Darum gehts
- Zwei deutsche Goldankäufer betrügerisch in Sarnen OW aktiv Anfang September
- Dokumentationspflicht verletzt, Belege verfälscht, Waren zu Tiefpreisen angekauft
- Strafverfahren eingeleitet, Polizei sichert Vermögenswerte und Gegenstände
Im Zeitraum vom 5. bis 7. September 2026 waren in Sarnen zwei zwielichtige Goldankäufer tätig. Bei Kontrollen durch die Kantonspolizei Obwalden ergaben sich Verdachtsmomente auf ein betrügerisches Vorgehen. Im Laufe der daraufhin eingeleiteten Ermittlungen stellte sich heraus, dass die Goldankäufer ihren gesetzlichen Dokumentationspflichten teilweise nicht nachkamen.

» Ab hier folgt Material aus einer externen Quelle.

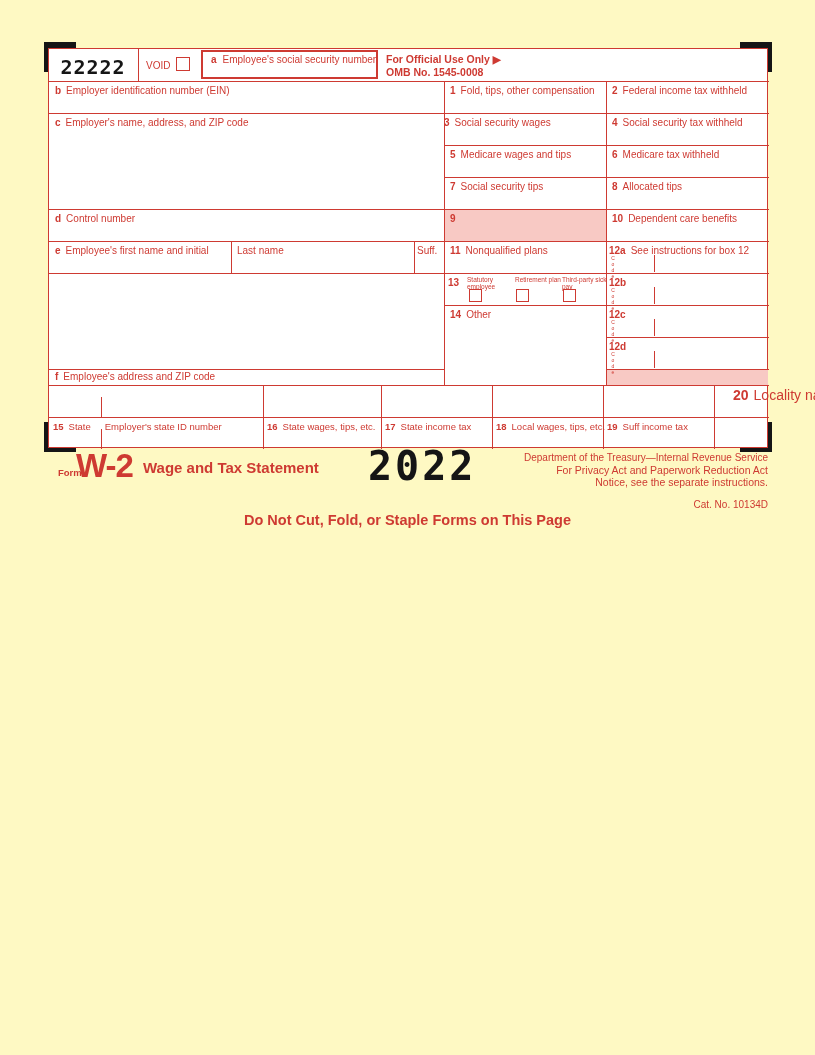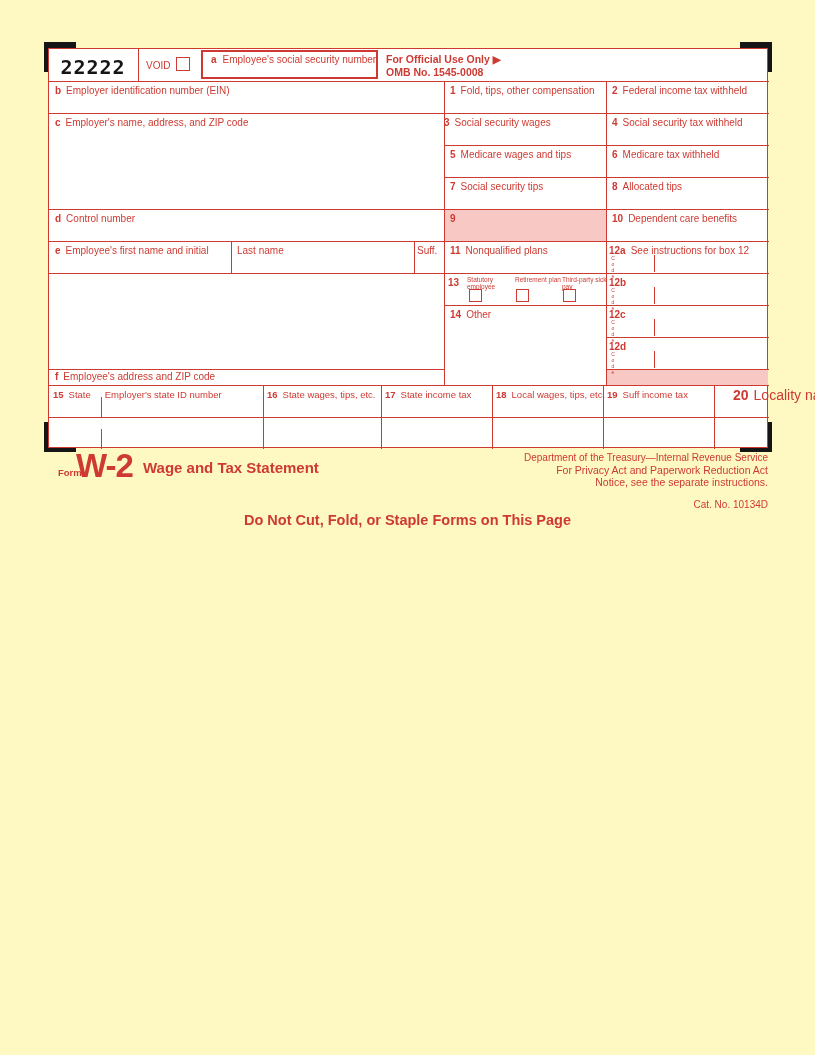"15 State Employer's state ID" .sm { margin-top: none -> 32px }
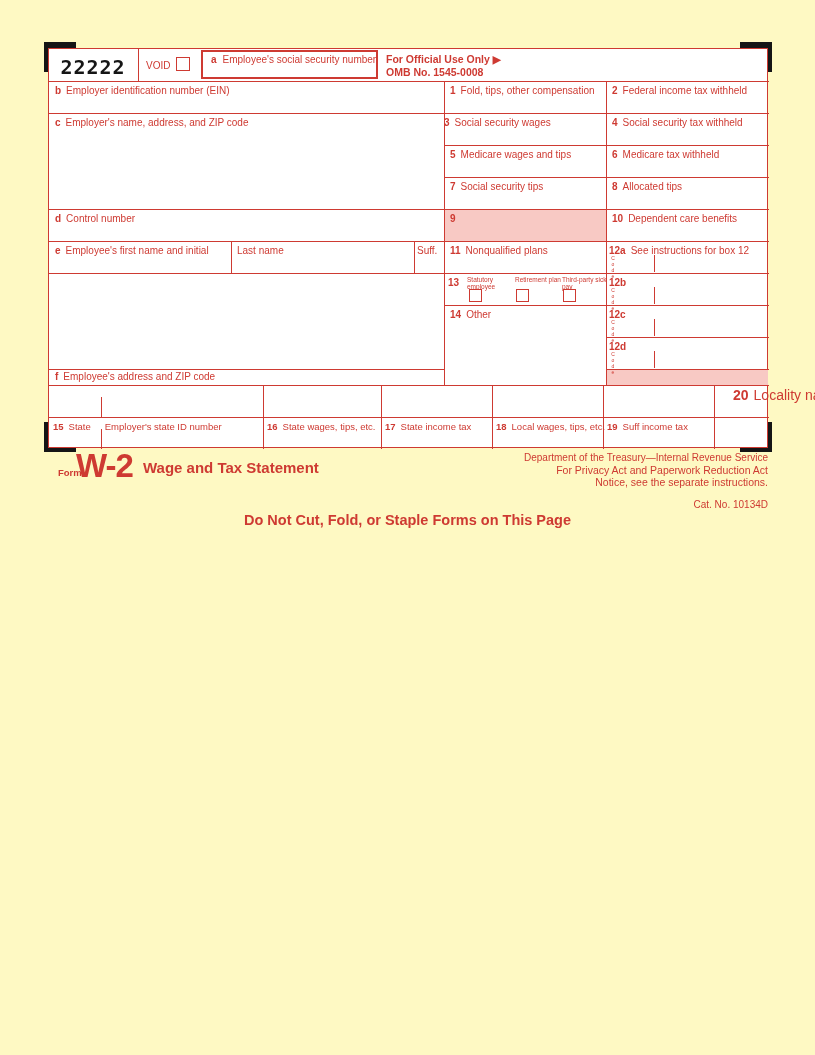"2022" div.f-year { html: none -> <div>2022</div> }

Zudem kauften die Ankäufer Wertgegenstände zu deutlich zu tiefen Preisen an. Die Verkäuferinnen und Verkäufer gingen dabei gutgläubig davon aus, einen angemessenen Preis zu erhalten. Teilweise wurden auch ausgestellte Belege nachträglich verfälscht.
Das rät die Kantonspolizei Obwalden
Gegen zwei 33- und 21-jährige deutsche Staatsangehörige, ohne Wohnsitz in der Schweiz, wurde ein Strafverfahren unter anderem wegen Betrugs, Urkundenfälschung sowie Verstössen gegen das Edelmetallgesetz eingeleitet. Im Zuge der Ermittlungen stellte die Polizei mehrere Gegenstände und Vermögenswerte sicher.
«Wer Gold, Schmuck oder andere Wertgegenstände verkaufen möchte, sollte sich vorgängig über deren ungefähren Wert informieren. Angaben zu Gewicht, Prägungen, früheren Kaufpreisen oder vorhandene Kaufbelege helfen dabei. Lassen Sie sich Gewicht und Materialwert vom Ankäufer nennen, bevor Sie eigene Angaben machen», empfiehlt die Kantonspolizei Obwalden in einer Medienmitteilung.
Weiter rät die Behörde, Gegenstände vor dem Verkauf zu dokumentieren und zu fotografieren und eine vollständig ausgefüllte, detaillierte Quittung zu verlangen. Das Wiegen sollte ebenfalls beobachtet und du solltest dir die angewandte Prüfmethode erklären lassen.
Wann es Sinn ergibt, den Notruf zu verständigen
«Lassen Sie sich nicht unter Druck setzen, nehmen Sie sich Zeit und vergleichen Sie Angebote. Bei Schmuck mit Edelsteinen ist auch deren möglicher Wert zu berücksichtigen», fügt die Kapo hinzu.
Ältere oder unsichere Personen sollten eine vertraute Person beiziehen. Es ergibt zudem Sinn, mehrere Angebote einzuholen und auch ortsansässige Juweliere oder Goldschmiede zu berücksichtigen. Wenn dir etwas verdächtig erscheint oder Zweifel am Vorgehen des Ankäufers besteht, verständige die Polizei über die Notrufnummer 117.